Blickle (157-174) zieht auf der Grundlage der Überlegung, dass vielerorts unfreie und freie Menschen direkt nebeneinander gelebt haben, die "Spur der Freiheit nach [...], die ihre Auseinandersetzungen mit der Unfreiheit in die Geschichte eingegraben hat" (160). Die Stationen der Untersuchung sind der Kampf gegen die Unfreiheit durch Freikäufe, Freiheitsprozesse, die Rolle der Sprache und der Kommunikation in der Auseinandersetzung mit und über Unfreiheit. Im 18. Jahrhundert war die Gleichsetzung "Leibeigenschaft ist Sklaverei" entstanden und Vertreter der Obrigkeit versuchten zunehmend, diesen Begriff zu vermeiden. Freiheit war als wichtiges ideelles Gut erkannt worden, wenn es auch im 18. Jahrhundert noch nicht umgesetzt werden konnte.
Am Ende des Buches stößt Meyer das Tor zur neuen Welt auf und erweitert den Rahmen der Diskussion um den Aspekt des Paternalismus im Vergleich zwischen brandenburgischem Rittergut und Sklavenplantage in South Carolina (241-272). Dies unterstreicht den Anspruch des Buches, die Leserinnen und Leser zum Nachdenken über zeitgenössische und gegenwärtige Begrifflichkeiten zu bringen.

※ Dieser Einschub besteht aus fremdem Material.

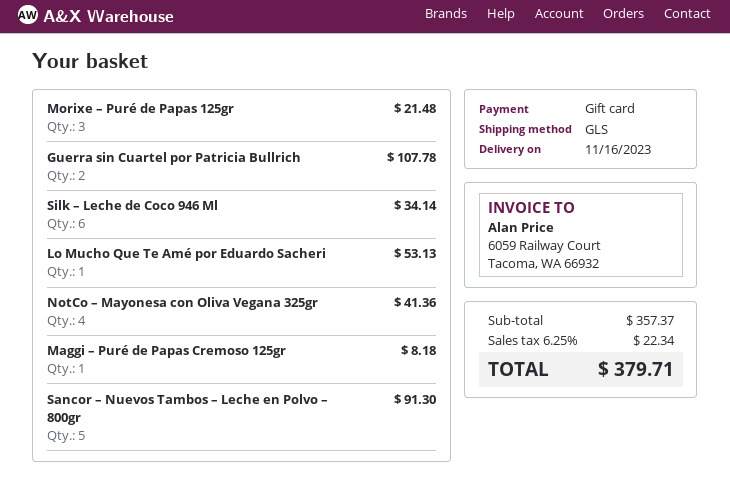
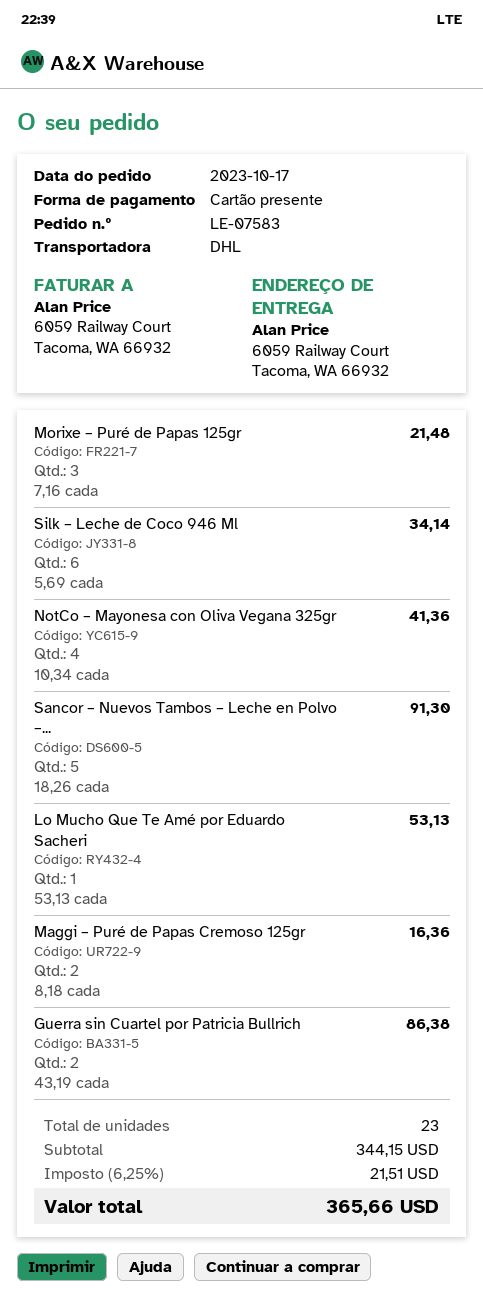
shipping method: GLS -> DHL
Guerra sin Cuartel por Patricia Bullrich: 2 for 107.78 -> 2 for 86.38
Maggi – Puré de Papas Cremoso 125gr: 1 for 8.18 -> 2 for 16.36
subtotal: 357.37 -> 344.15
tax: 6.25% = 22.34 -> 6.25% = 21.51
total: 379.71 -> 365.66

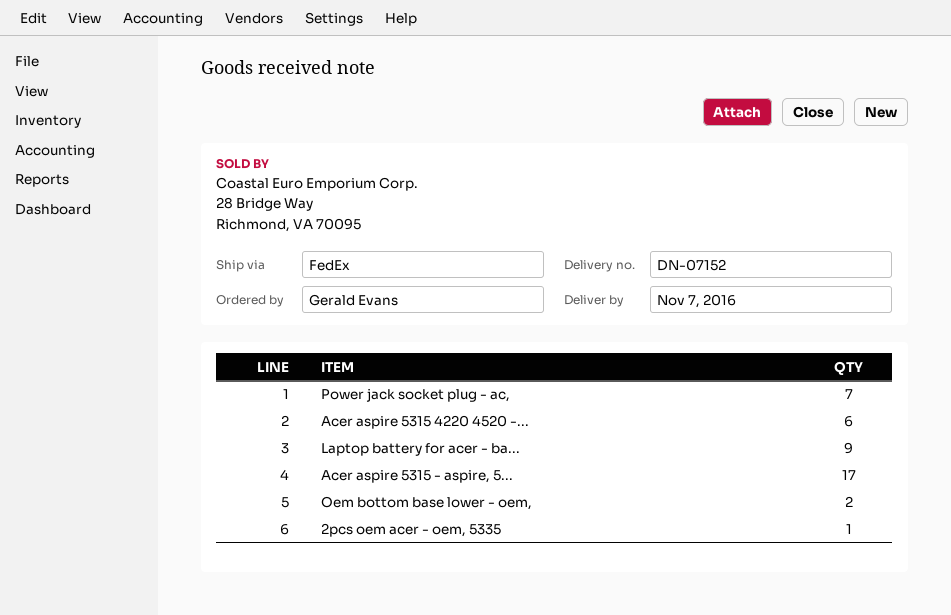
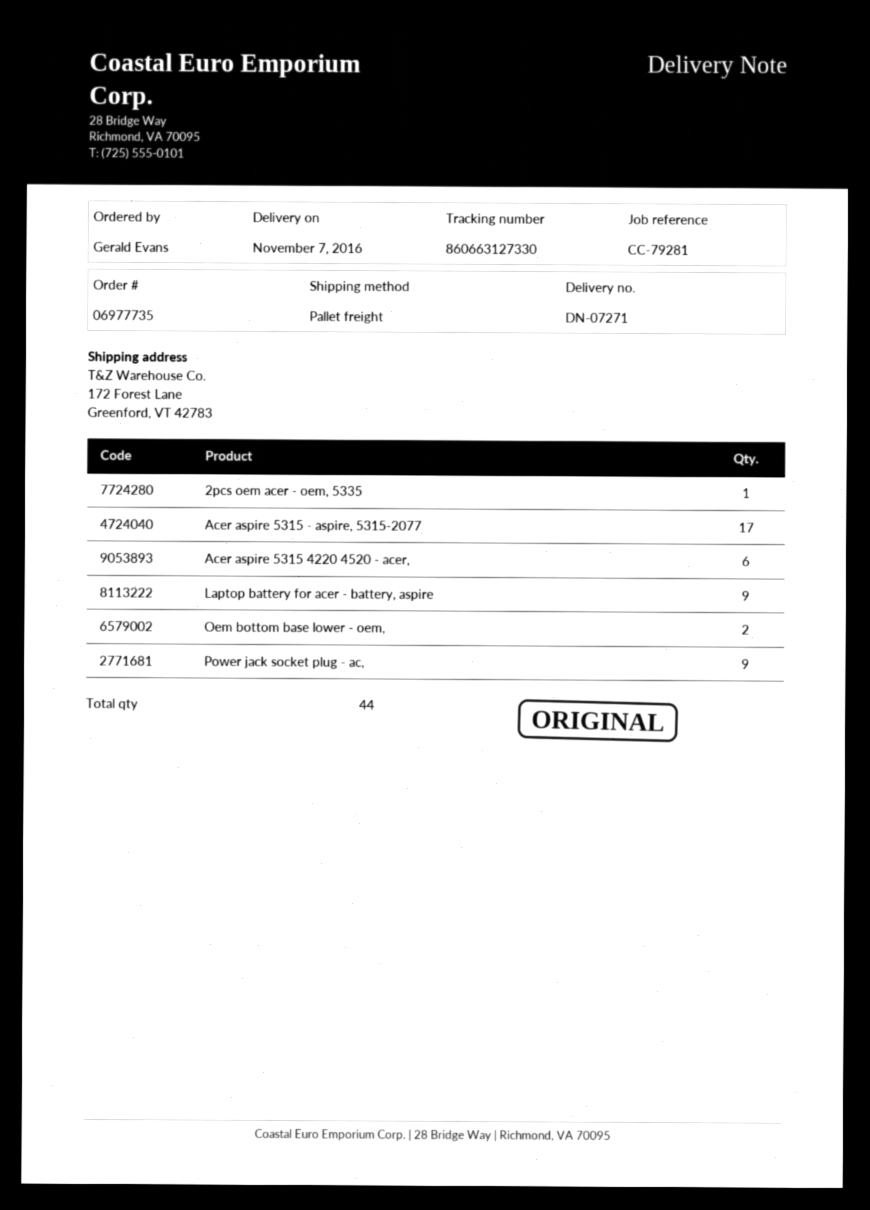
delivery note number: DN-07152 -> DN-07271
shipping method: FedEx -> pallet freight
Power jack socket plug - ac,: 7 -> 9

Beide Sammelbände ergeben zusammengenommen einen facettenreichen Zugang zum Thema Gutsherrschaft und bäuerliche Unfreiheit, welcher der neueren wissenschaftlichen Diskussion weitere Impulse geben kann. Eine wichtige Erkenntnis ist gewiss die, dass Leibeigenschaft kein statisches Gebilde war, sondern beinahe so viele unterschiedliche Formen annehmen konnte, wie es Gegenden gab, in denen sie vorkam.
Anmerkungen:
[1] Zückert übernimmt das Konzept nicht für brandenburgische Gemeinden, obwohl diese nicht nur als fremdbestimmt wahrgenommen werden können. Helmut Zückert: Die brandenburgische Landgemeinde bis zum Dreißigjährigen Krieg, ihre Organe und Kompetenzen, in: Heinrich Richard Schmidt / André Holenstein / Andreas Würgler (Hg.): Gemeinde, Reformation und Widerstand. Festschrift für Peter Blickle, Tübingen 1998, 25-42.
[2] Peter Blickle: Kommunalismus, Parlamentarismus, Republikanismus, in: Historische Zeitschrift 242 (1986), 529-556, hier 532.